**What is needed**
Reply solely with the number of lines, in the records underneath, that include the word "srow".

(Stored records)
::::

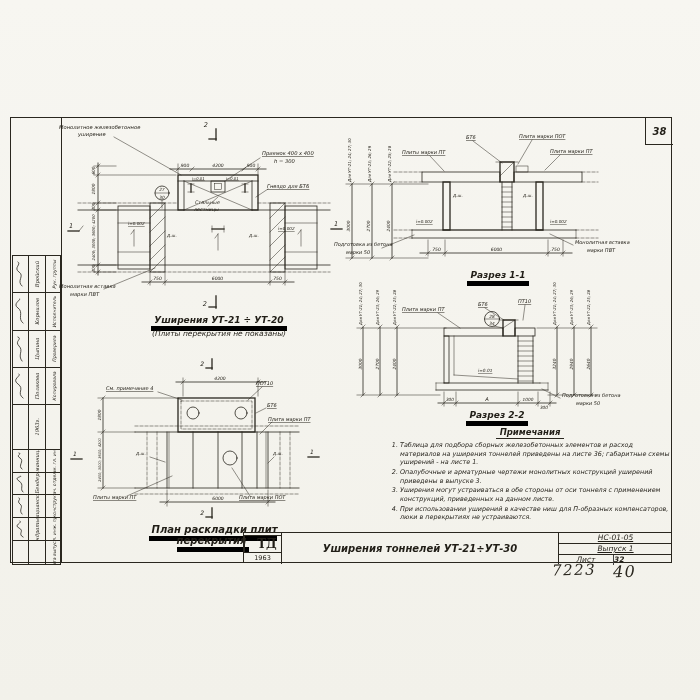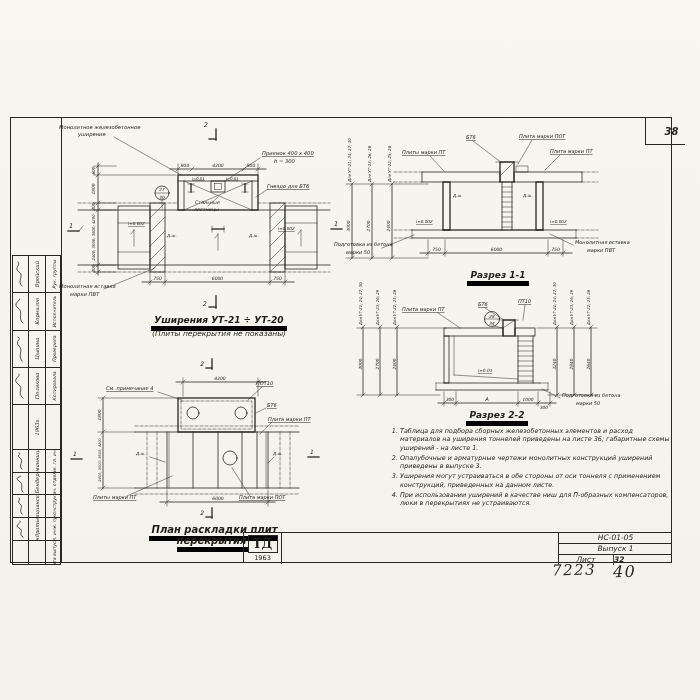--- a/index.html
+++ b/index.html
@@ -1,42 +1,42 @@
 <!DOCTYPE html>
 <html><head>
 <meta charset="utf-8">
 <style>
   html,body{margin:0;padding:0;width:700px;height:700px;}
   body{background:linear-gradient(180deg,#f7f6f1,#f2f1ea);font-family:"DejaVu Sans",sans-serif;position:relative;overflow:hidden;color:#211e17;}
   .frame{position:absolute;left:10px;top:117px;width:662px;height:446px;border:1.5px solid #2a271f;box-sizing:border-box;}
   .vline-left{position:absolute;left:61px;top:117px;width:1.2px;height:446px;background:#2a271f;}
-  .corner-box{position:absolute;left:645px;top:118px;width:27px;height:26px;border-left:1.2px solid #2a271f;border-bottom:1.2px solid #2a271f;display:flex;align-items:center;justify-content:center;font:italic bold 10px "DejaVu Sans",sans-serif;padding-left:12px;}
+  .corner-box{position:absolute;left:645px;top:118px;width:27px;height:26px;border-left:1.2px solid #2a271f;border-bottom:1.2px solid #2a271f;display:flex;align-items:center;justify-content:center;font:italic bold 10px "DejaVu Sans",sans-serif;}
   svg{position:absolute;overflow:visible;}
   svg line,svg rect,svg circle,svg path,svg polyline{stroke:#2a271f;stroke-width:0.8;fill:none;stroke-linecap:square;}
   .thick{stroke-width:1.3;}
   .thin{stroke-width:0.5;}
   .dashthin{stroke-width:0.5;stroke-dasharray:3 2;}
   svg text{font-family:"DejaVu Sans",sans-serif;font-style:italic;fill:#201d15;stroke:none;}
   .ul{text-decoration:underline;}
   .cap{position:absolute;font:italic bold 9px "DejaVu Sans",sans-serif;text-align:center;}
   .cap span{border-bottom:5px solid #000000;padding:0 3px 1px 3px;}
   .subcap{position:absolute;font:italic 7.5px "DejaVu Sans",sans-serif;text-align:center;}
   .notes{position:absolute;font:italic 6.4px/1.32 "DejaVu Sans",sans-serif;}
   .notes-title{text-align:center;font-size:8.5px;font-weight:bold;margin-bottom:3px;}
   .notes-title span{border-bottom:1px solid #2a271f;padding:0 4px 1px 4px;}
   .notes ol{margin:0;padding-left:12px;}
   .notes li{margin-bottom:1.5px;}
   
   .tb{position:absolute;left:243px;top:532px;width:429px;height:31px;border-top:1.2px solid #2a271f;border-left:1.2px solid #2a271f;box-sizing:border-box;}
   .tb-logo{position:absolute;left:0;top:0;width:38px;height:31px;border-right:1.2px solid #2a271f;box-sizing:border-box;}
-  .logo-box{margin:2px auto 0 auto;width:28px;height:16px;border:1.3px solid #2a271f;display:flex;align-items:center;justify-content:center;font:bold 12px "DejaVu Serif",serif;}
+  .logo-box{margin:2px auto 0 auto;width:28px;height:16px;border:1.3px solid #2a271f;display:flex;align-items:center;justify-content:center;font:bold 12px "DejaVu Serif",serif;padding-left:8px;}
   .logo-year{text-align:center;font:6.5px "DejaVu Sans",sans-serif;margin-top:1px;}
   .tb-title{position:absolute;left:38px;right:114px;top:0;bottom:0;display:flex;align-items:center;justify-content:center;font:italic bold 10px "DejaVu Sans",sans-serif;}
   .tb-right{position:absolute;right:0;top:0;width:114px;height:31px;border-left:1.2px solid #2a271f;box-sizing:border-box;font:italic 7.5px "DejaVu Sans",sans-serif;}
-  .tb-r1,.tb-r2{height:10px;line-height:10px;border-bottom:1px solid #2a271f;text-align:center;}
+  .tb-r1,.tb-r2{height:10px;line-height:10px;border-bottom:1px solid #2a271f;text-align:center;text-decoration:underline;}
   .tb-r3{height:10px;display:flex;}
   .tb-r3a{width:54px;border-right:1px solid #404040;text-align:center;line-height:10px;}
   .tb-r3b{flex:1;text-align:left;line-height:10px;font-weight:bold;}
   .hw{position:absolute;font:italic 15px "DejaVu Serif",serif;letter-spacing:1.5px;transform:rotate(-1.5deg);color:#2b2820;}
   
   .stamp-strip{position:absolute;left:12px;top:565px;width:310px;height:49px;transform:rotate(-90deg);transform-origin:0 0;border:1px solid #2a271f;box-sizing:border-box;background:rgba(255,255,255,0.0);}
   .srow{display:flex;height:17px;border-top:1px solid #2a271f;box-sizing:border-box;}
   .srow.first{height:15px;border-top:none;}
   .sc{border-left:1px solid #2a271f;box-sizing:border-box;overflow:hidden;display:flex;align-items:center;justify-content:center;font:italic 4.6px "DejaVu Sans",sans-serif;white-space:nowrap;}
   .sc:first-child{border-left:none;}
@@ -487,33 +487,35 @@
   <text x="205" y="51" font-size="5" class="ul">БТ6</text>
   <text x="206" y="65" font-size="5" class="ul">Плита марки ПТ</text>
   <text x="31" y="143" font-size="5" class="ul">Плиты марки ПТ</text>
   <text x="177" y="143" font-size="5" class="ul">Плита марки ПОТ</text>
   <text x="74" y="99" font-size="4.2">Д.ш.</text>
   <text x="211" y="99" font-size="4.2">Д.ш.</text>
 </svg>
 <div class="cap" style="left:118px;top:524px;width:190px;font-size:10px"><span>План раскладки плит перекрытия</span></div>
 
 <div class="notes" style="left:388px;top:427px;width:284px">
+  <div class="notes-title"><span>Примечания</span></div>
   <ol>
     <li>Таблица для подбора сборных железобетонных элементов и расход материалов на уширения тоннелей приведены на листе 36; габаритные схемы уширений - на листе 1.</li>
     <li>Опалубочные и арматурные чертежи монолитных конструкций уширений приведены в выпуске 3.</li>
     <li>Уширения могут устраиваться в обе стороны от оси тоннеля с применением конструкций, приведенных на данном листе.</li>
     <li>При использовании уширений в качестве ниш для П-образных компенсаторов, люки в перекрытиях не устраиваются.</li>
   </ol>
 </div>
 
 <div class="tb">
   <div class="tb-logo">
     <div class="logo-box">ТД</div>
     <div class="logo-year">1963</div>
   </div>
+  <div class="tb-title">Уширения тоннелей УТ-21÷УТ-30</div>
   <div class="tb-right">
     <div class="tb-r1">НС-01-05</div>
     <div class="tb-r2">Выпуск 1</div>
     <div class="tb-r3">
       <div class="tb-r3a">Лист</div>
       <div class="tb-r3b">32</div>
     </div>
   </div>
 </div>
 <div class="hw" style="left:552px;top:561px">7223</div>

::::

**Expected answer**
2